Given an input file schema and a table schema, this factory returns SchemaAdapter that return SchemaMappers that:

  1. Reorder columns
  2. Cast columns to the correct type
  3. Fill missing columns with nulls

§Errors:

  • If a column in the table schema is non-nullable but is not present in the file schema (i.e. it is missing), the returned mapper tries to fill it with nulls resulting in a schema error.

§Illustration of Schema Mapping

┌ ─ ─ ─ ─ ─ ─ ─ ─ ─ ─ ─                  ┌ ─ ─ ─ ─ ─ ─ ─ ─ ─ ─ ─ ─ ─ ─ ─ ─ ─
 ┌───────┐   ┌───────┐ │                  ┌───────┐   ┌───────┐   ┌───────┐ │
││  1.0  │   │ "foo" │                   ││ NULL  │   │ "foo" │   │ "1.0" │
 ├───────┤   ├───────┤ │ Schema mapping   ├───────┤   ├───────┤   ├───────┤ │
││  2.0  │   │ "bar" │                   ││  NULL │   │ "bar" │   │ "2.0" │
 └───────┘   └───────┘ │────────────────▶ └───────┘   └───────┘   └───────┘ │
│                                        │
 column "c"  column "b"│                  column "a"  column "b"  column "c"│
│ Float64       Utf8                     │  Int32        Utf8        Utf8
 ─ ─ ─ ─ ─ ─ ─ ─ ─ ─ ─ ┘                  ─ ─ ─ ─ ─ ─ ─ ─ ─ ─ ─ ─ ─ ─ ─ ─ ─ ┘
    Input Record Batch                         Output Record Batch

    Schema {                                   Schema {
     "c": Float64,                              "a": Int32,
     "b": Utf8,                                 "b": Utf8,
    }                                           "c": Utf8,
                                               }

§Example of using the DefaultSchemaAdapterFactory to map RecordBatchs

Note SchemaMapping also supports mapping partial batches, which is used as part of predicate pushdown.
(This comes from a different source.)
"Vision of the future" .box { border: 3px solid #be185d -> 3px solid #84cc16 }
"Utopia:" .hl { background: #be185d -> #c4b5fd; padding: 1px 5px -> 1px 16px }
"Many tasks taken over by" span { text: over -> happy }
// Table has fields "a",  "b" and "c"
let table_schema = Schema::new(vec![
    Field::new("a", DataType::Int32, true),
    Field::new("b", DataType::Utf8, true),
    Field::new("c", DataType::Utf8, true),
]);

// create an adapter to map the table schema to the file schema
let adapter = DefaultSchemaAdapterFactory::from_schema(Arc::new(table_schema));

// The file schema has fields "c" and "b" but "b" is stored as an 'Float64'
// instead of 'Utf8'
let file_schema = Schema::new(vec![
   Field::new("c", DataType::Utf8, true),
   Field::new("b", DataType::Float64, true),
]);

// Get a mapping from the file schema to the table schema
let (mapper, _indices) = adapter.map_schema(&file_schema).unwrap();

let file_batch = record_batch!(
    ("c", Utf8, vec!["foo", "bar"]),
    ("b", Float64, vec![1.0, 2.0])
).unwrap();

let mapped_batch = mapper.map_batch(file_batch).unwrap();

// the mapped batch has the correct schema and the "b" column has been cast to Utf8
let expected_batch = record_batch!(
   ("a", Int32, vec![None, None]),  // missing column filled with nulls
   ("b", Utf8, vec!["1.0", "2.0"]), // b was cast to string and order was changed
   ("c", Utf8, vec!["foo", "bar"])
).unwrap();
assert_eq!(mapped_batch, expected_batch);

Implementations§

Source§

impl DefaultSchemaAdapterFactory

Source

pub fn from_schema(table_schema: SchemaRef) -> Box<dyn SchemaAdapter>

Create a new factory for mapping batches from a file schema to a table schema.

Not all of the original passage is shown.